= New Mexico Sports Hall of Fame =

The New Mexico Sports Hall of Fame is a sports hall of fame in the U.S. state of New Mexico. The hall's mission statement states its purpose is "To induct into the Hall of Fame those athletes, coaches, teams or any other individuals who have had significant careers, achieving high standards of athletic success and/or made contributions to sports, thereby bestowing fame and honor to the state of New Mexico. It was first founded in 1973 as the Albuquerque Sports Hall of Fame, and honored those from the Albuquerque region until expanding in 2005 to include other areas of the state. In 2014 the hall assumed its current name.

==Notable inductees==
Academy swimming coach Dave Barney was inducted in 1995.
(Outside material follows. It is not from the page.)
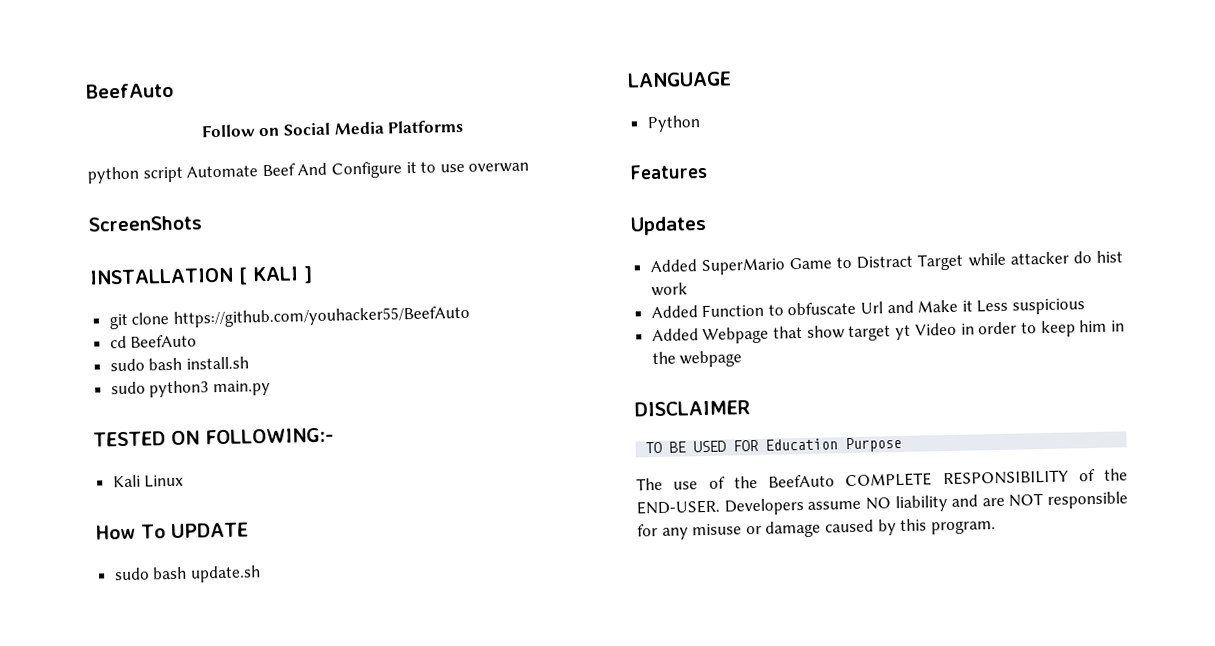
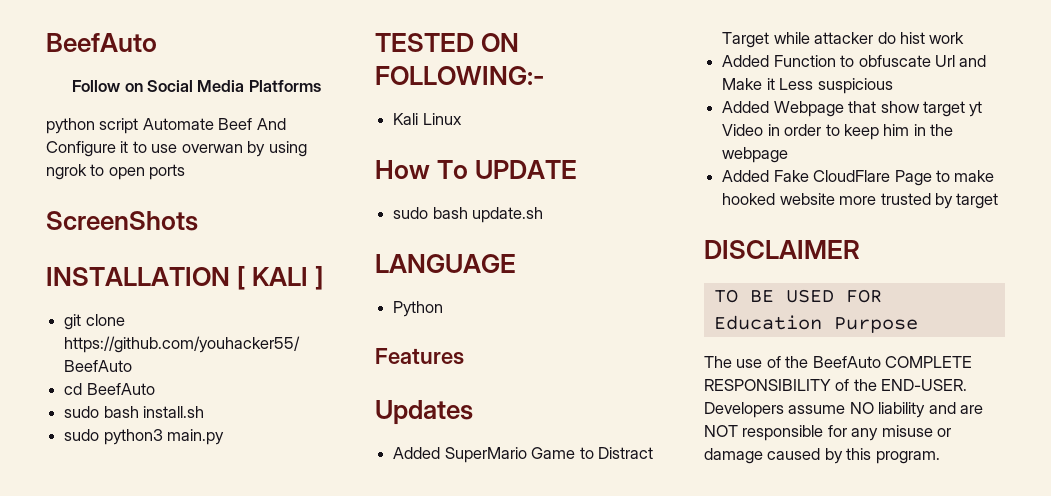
(530, 167) none -> [247,141,307,157] [46,164,186,180] by using ngrok to open ports
(743, 359) none -> [722,170,995,186] [722,193,999,209] // Added Fake CloudFlare Page to make hooked website more trusted by target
The 2015 class of inductees included college baseball coach Ray Birmingham; Olympic discus thrower Carla Garrett; Duke University track and field athlete Curtis Beach; basketball players Sam Lacey and Luc Longley; high school football coach Eric Roanhaus; high school basketball coach Marv Sanders; sportscaster Henry Tafoya; and high school volleyball coach Flo Valdez.

Inducted in the 2016 class were multi-sport athlete and coach Adam Kedge; horse jockey Charmayne James; baseball pitcher Frank Castillo; American football coach Marv Levy; basketball player Danny Granger; baseball coach Jim Johns; and baseball outfielder Cody Ross.